In the War Between Israel and Hamas

In the war between Israel and Hamas - Gaza bombing at Rafah border crossing

Lara Kajs | 29 October 2023 |

TGR condemns the brutal Hamas terror attacks against Israel and the taking of hostages. Without exception, Israel has every right to defend itself. Any country attacked by another state, or a terrorist organization, has the right to protect and defend itself and its people. But even wars have rules, and in the war between Israel and Hamas, one side cannot choose to ignore the rules just because the other side ignores them. The rules of war are designed to save civilians trapped in conflict.

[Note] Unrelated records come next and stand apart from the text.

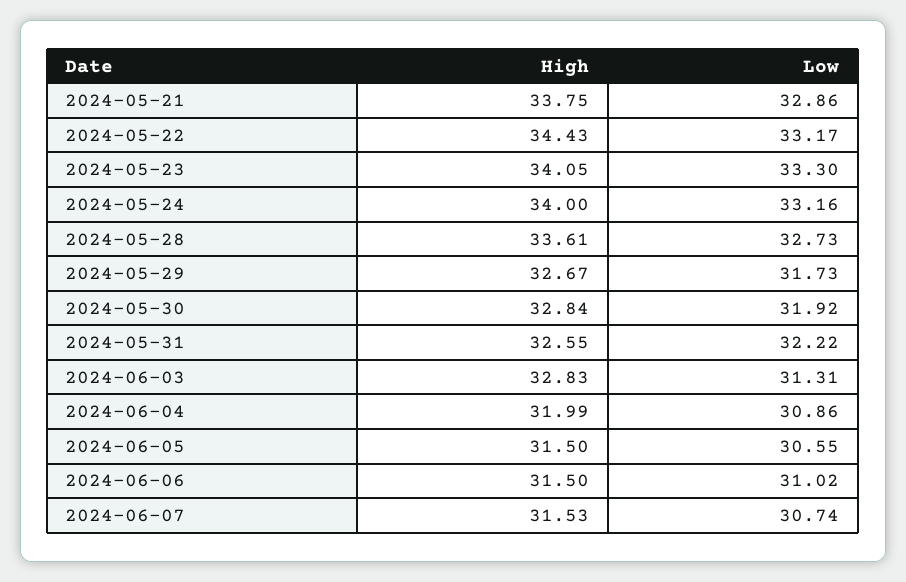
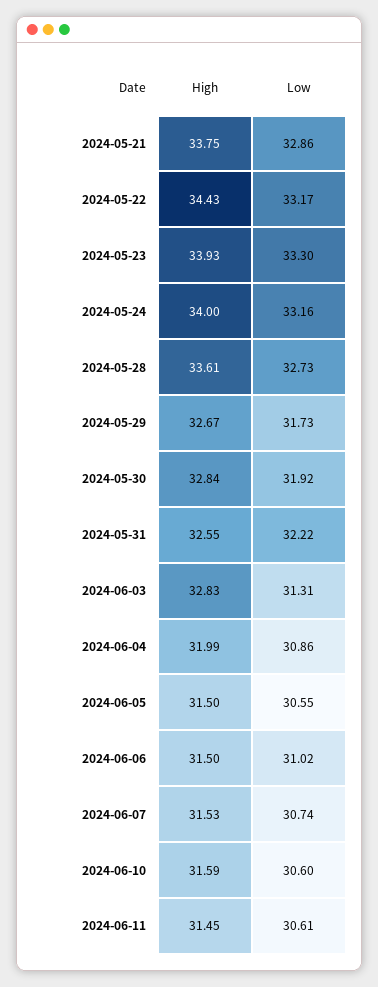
High, 2024-05-23: 34.05 -> 33.93
High, 2024-06-10: none -> 31.59
Low, 2024-06-10: none -> 30.6
High, 2024-06-11: none -> 31.45
Low, 2024-06-11: none -> 30.61

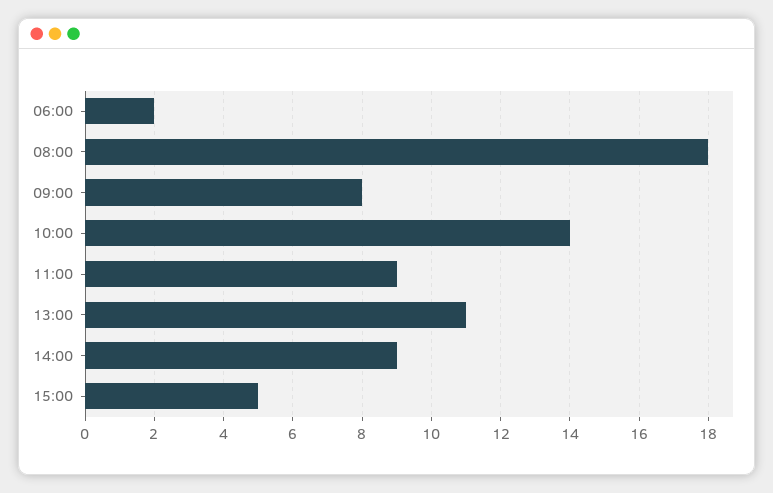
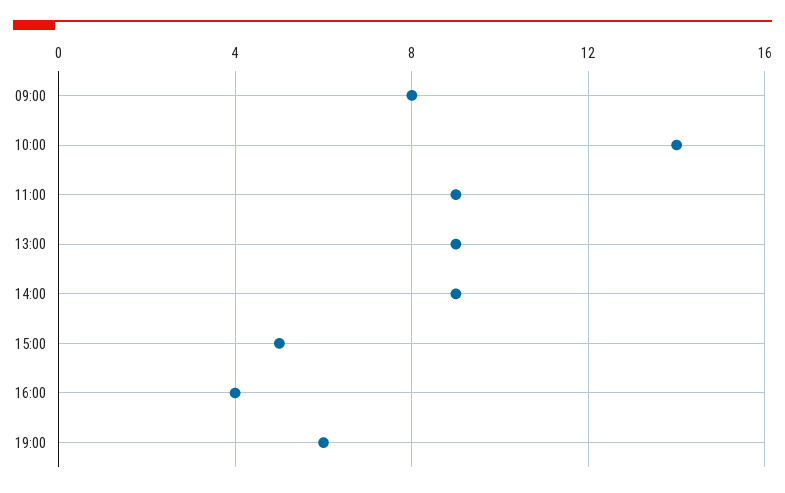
06:00: 2 -> none
08:00: 18 -> none
13:00: 11 -> 9
16:00: none -> 4
19:00: none -> 6

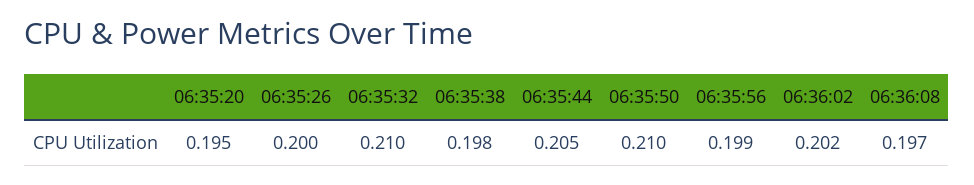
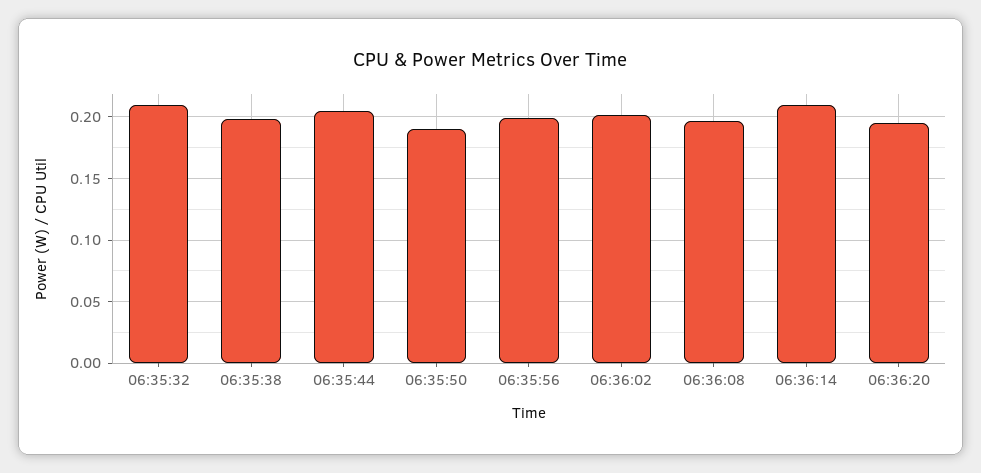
06:35:20: 0.195 -> none
06:35:26: 0.2 -> none
06:35:50: 0.21 -> 0.19
06:36:14: none -> 0.21
06:36:20: none -> 0.195

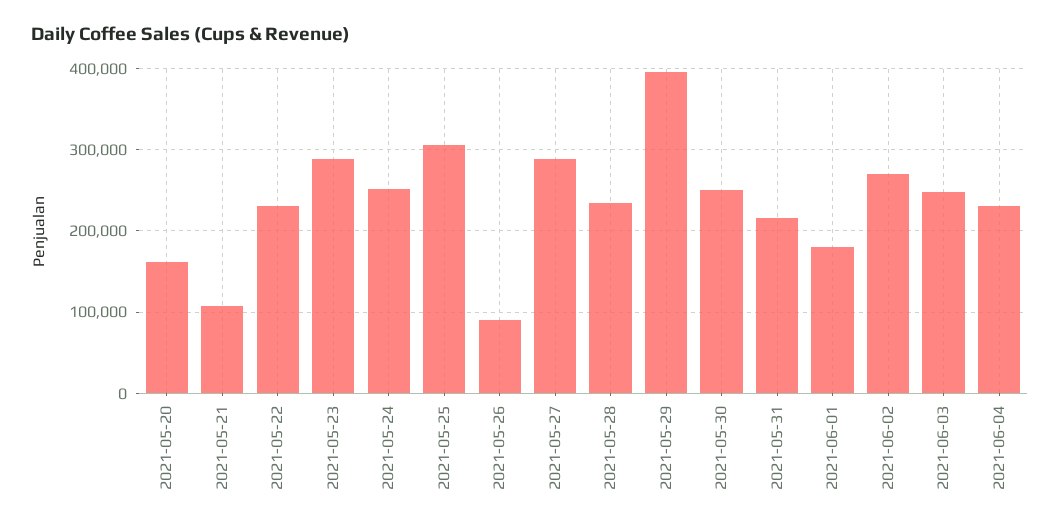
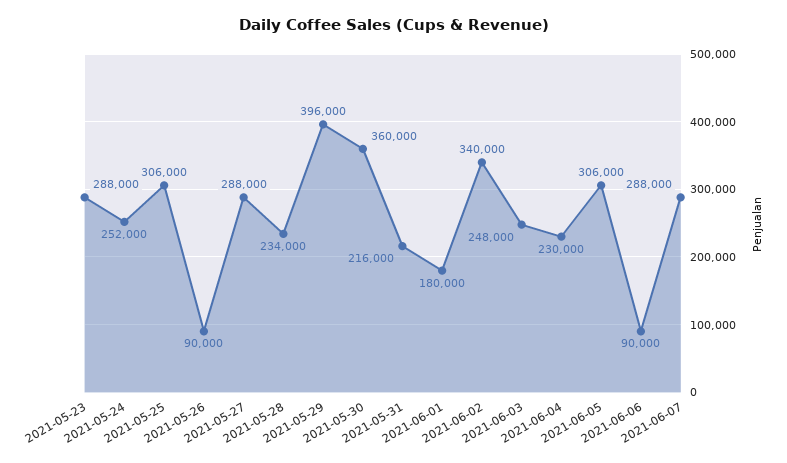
2021-05-20: 160000 -> none
2021-05-21: 110000 -> none
2021-05-22: 230000 -> none
2021-05-30: 250000 -> 360000
2021-06-02: 270000 -> 340000
2021-06-05: none -> 306000
2021-06-06: none -> 90000
2021-06-07: none -> 288000

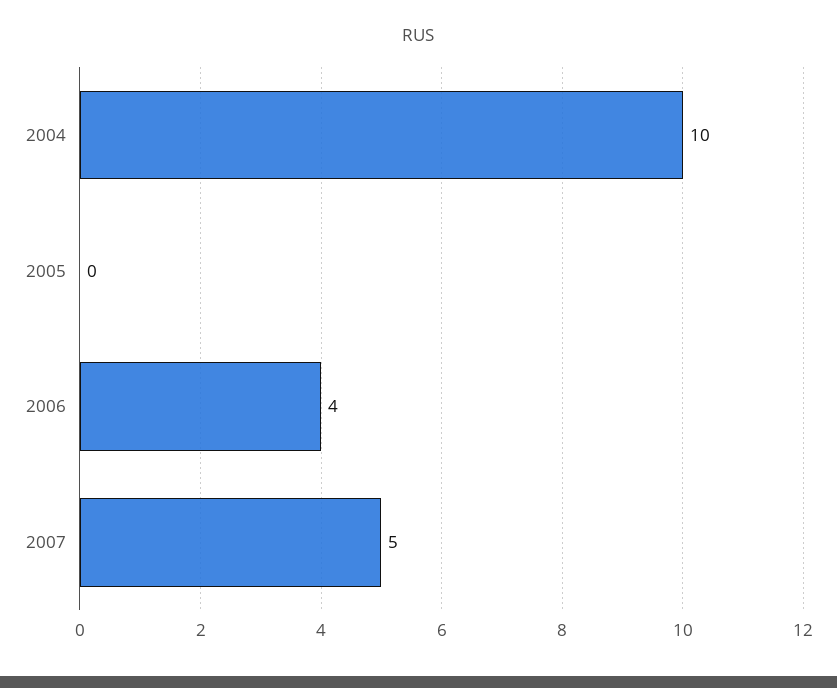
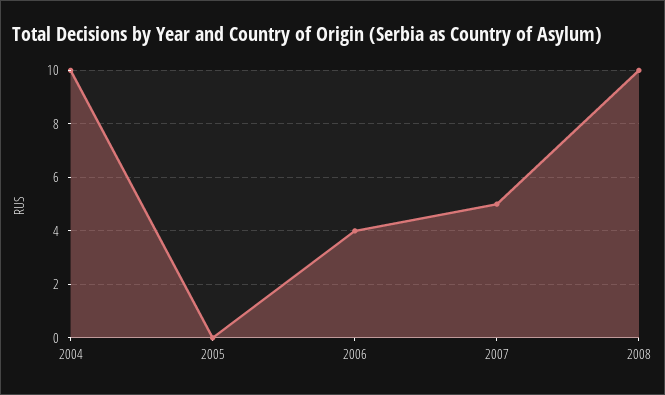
2008: none -> 10

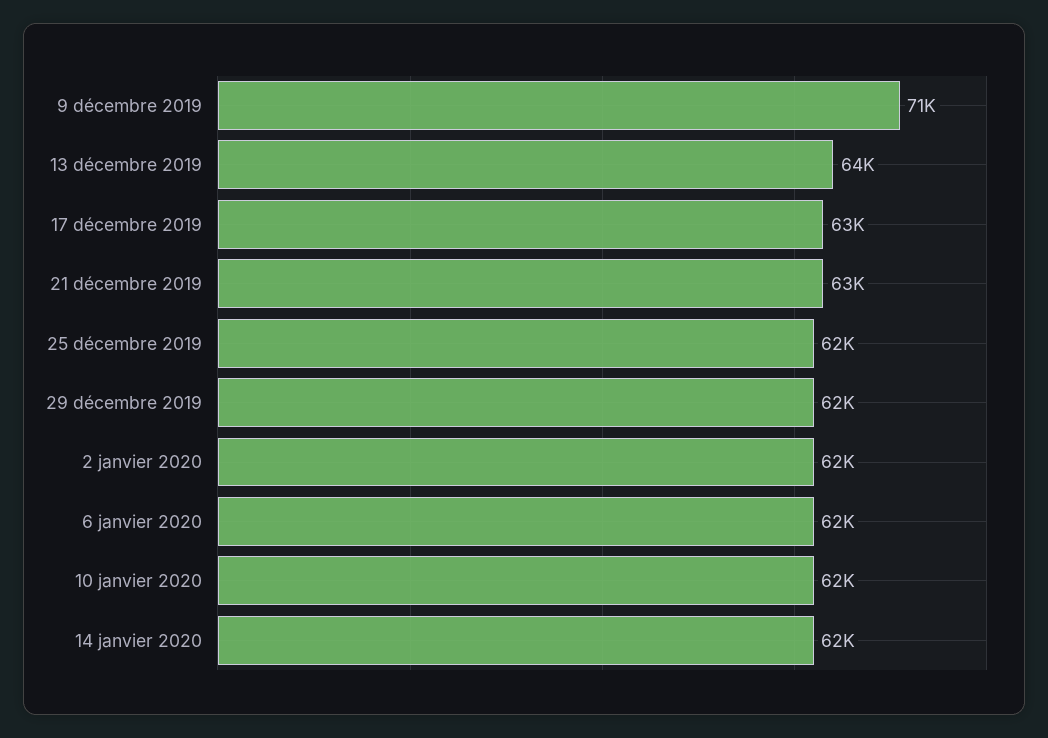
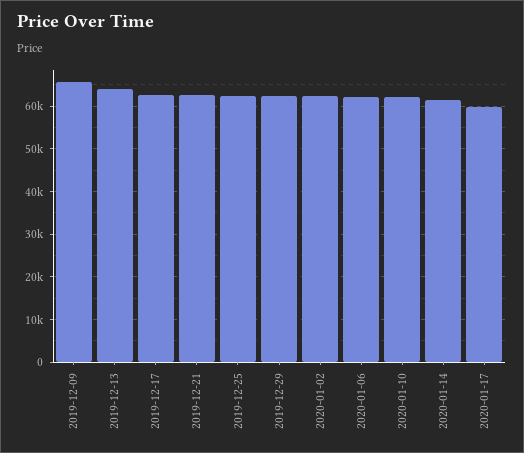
9 décembre 2019: 71000 -> 66000
2020-01-17: none -> 60000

Self-defense does not absolve oneself, not Israel, Hamas, or anyone else, from the responsibility to act within the framework of international law, including the rule of proportionate response.

Proportionate is when soldiers or combatants target combatants on the other side. Proportional is not firing on civilian neighborhoods. It is not a proportional response to target large civilian apartment buildings, causing them to crumble. Warring parties are not to cause disproportionate harm to civilians. Actions that render a hundred families homeless in an airstrike, that is a disproportionate attack.

The Israeli Defense Force (IDF) claims that Hamas has been known to have offices in the apartment towers that have been targeted. However, even when the opposition is mixed in with the civilian population, combatants have a duty to fire precisely. And if they cannot get the opposition without taking out the civilian population, then they do not fire, and find other options. But they do not wipe out entire civilian neighborhoods just to get a few opposition combatants. Israel and Hamas should both take care to ensure that they do not fire indiscriminately on civilian neighborhoods. This is international humanitarian law (IHL).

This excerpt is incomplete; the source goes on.